I’m putting my camera phone into my bag, figuring I’ll wait until I get home before I start chattering away to it, when someone comes running up to my side. My body goes rigid as their body lines up with mine and an arm goes around my shoulder. Out of reflex I’m about to smack them away, but they catch my arm in midair.

Tristan starts laughing and I shake my head, breathing profusely. “Holy crap. You scared the living daylights out of me,” I gasp.

“Sorry,” he says, pressing his frozen lips together. They’re outlined with a bit of blue. He has a hat on, pulled low on his head, and his coat is zipped up to his chin. “I yelled your name, but you were talking to yourself and didn’t hear me, I guess.”

“I wasn’t talking to myself.” I tuck my hands into my pockets, trying to ignore that he’s still got his arm around me. “I was recording.”

“You really get into that stuff, don’t you?” He blows on his free hand, trying to warm it up.

“Yeah, I guess.” I round the corner and then step off the curb to cross the street.

“So what were you recording about?” he asks, glancing over his shoulder as someone hollers out, “Yo, Tristan!”

“I…” I stop in the middle of the road and turn around with him, because he doesn’t let go of me, and he stares at a lanky guy with brown hair who’s wearing a bright-yellow coat. The guy is walking toward us and he’s got this look on his face that I can’t quite place. Like he’s about to start some trouble and is glad about it, maybe.

“Hey man,” the guy says to Tristan with a chin nod. “You bailed so quickly after class I didn’t get a chance to discuss that thing we were talking about.”

I feel Tristan tense beside me and his arm suddenly falls to his side as he puts some space between us. “Yeah, I actually have a doctor’s appointment so I have to hurry my ass up.”

“You do?” I say, relieved he’s finally going to go get himself checked out.

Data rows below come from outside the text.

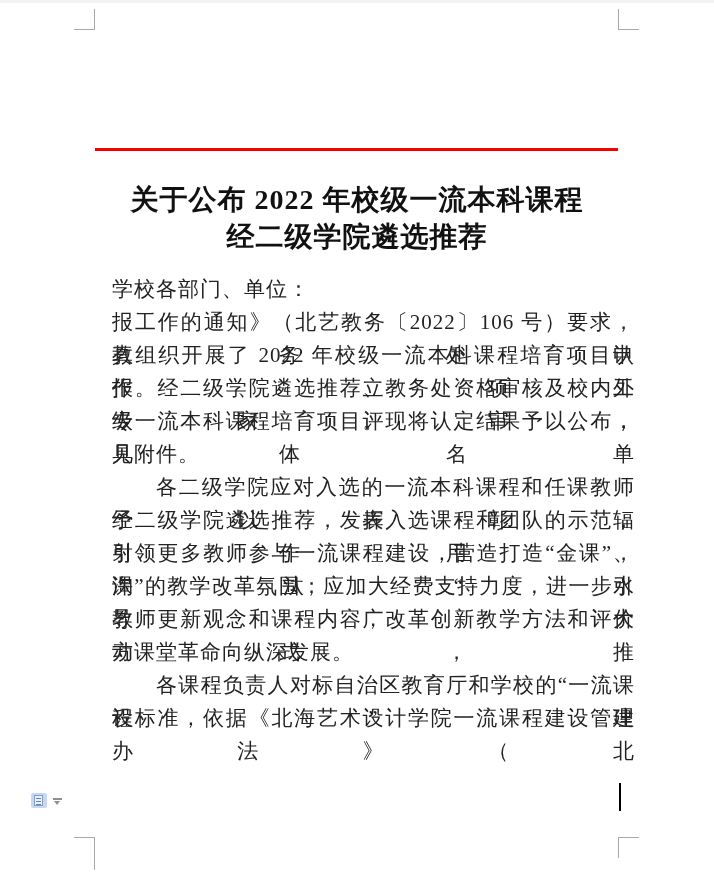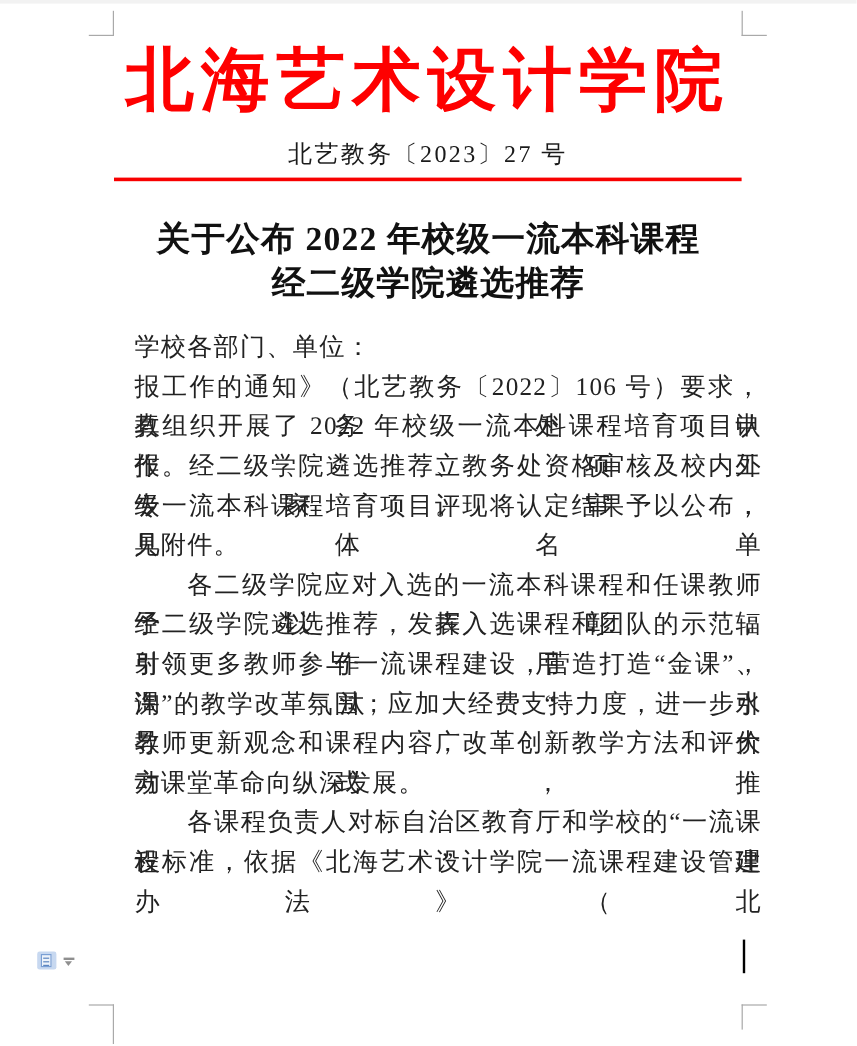--- a/index.html
+++ b/index.html
@@ -88,7 +88,6 @@
   <div class="crop bl"></div>
   <div class="crop br"></div>
 
-  <div class="inst">北海艺术设计学院</div>
   <div class="docnum">北艺教务〔2023〕27 号</div>
   <div class="redrule"></div>
 

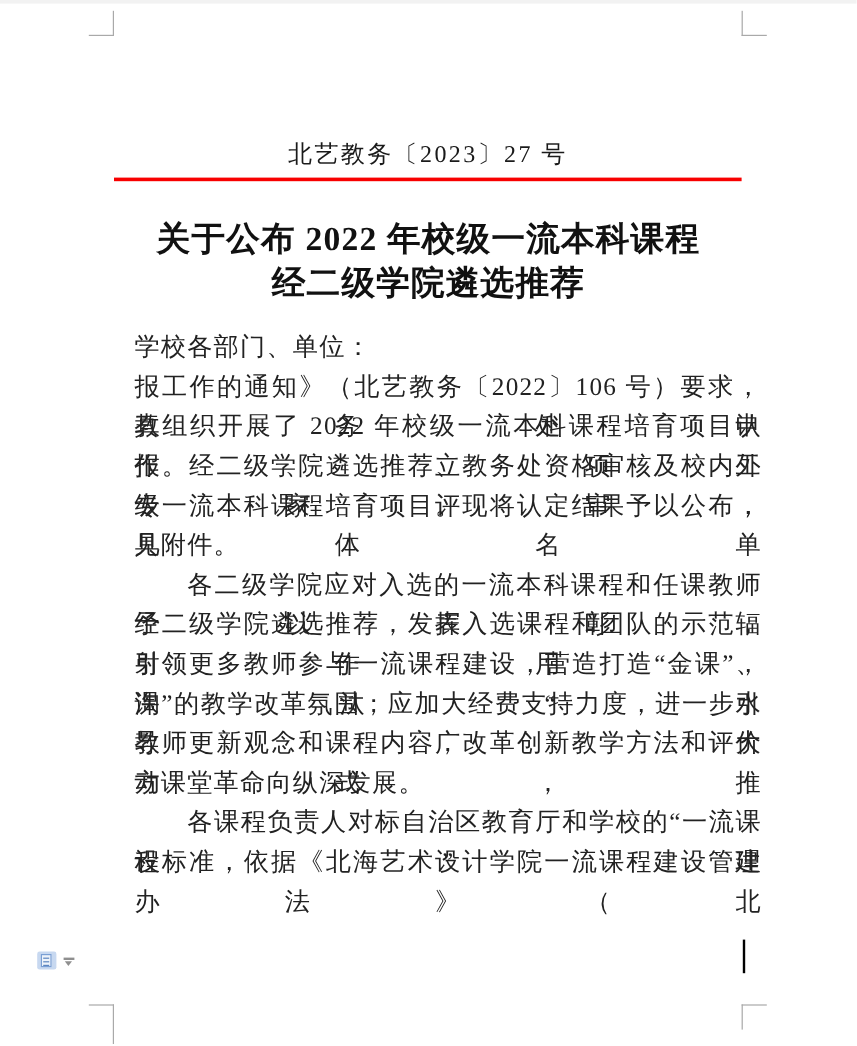--- a/index.html
+++ b/index.html
@@ -88,7 +88,6 @@
   <div class="crop bl"></div>
   <div class="crop br"></div>
 
-  <div class="docnum">北艺教务〔2023〕27 号</div>
   <div class="redrule"></div>
 
   <div class="title">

His cough’s gone away, but he’s been extra tired lately and it has me worried.

Tristan nods, glancing at me and then back at yellow coat guy. “Can I catch up with you later, man?” he asks edgily.

“Sure, but we’re still doing that thing, right?” the guy asks, discreetly glancing at me, then pressing a look at Tristan.

“Yeah, sure, of course,” Tristan replies nonchalantly.

The guy looks at me again with a wary expression on his face and it feels like he’s trying to read my vibe or something. “You cool?” he asks me.

I know he’s asking if I’m cool with drugs, which makes me want to shove Tristan down and beat some sense into him.

“Hey, let’s talk later, okay?” Tristan says through gritted teeth.

The guy nods, shuffling back onto the sidewalk, his eyes fastened on me until he turns around near the trees in the campus yard. Tristan hurries and grabs my sleeve to pull me out of the way as a car rounds the corner a little too fast.

After I get safely onto the sidewalk and start heading toward the apartment again, I ask, “So who was that?”

He shrugs, putting his hands in his coat pockets. “His name’s Jazz. He’s in my philosophy class.”

“Jazz? That’s an interesting name.”

“About as interesting as Nova.” He playfully prods my side with his elbow.

The ice on the ground crunches under my shoes as I walk quietly with my head down, deliberating if I want to ask him, if I want to take a risk that I might be wrong and piss him off. But I need to know, so…

“What did he mean by if I was cool?” I ask, even though I know. I’m hoping I’m wrong, though.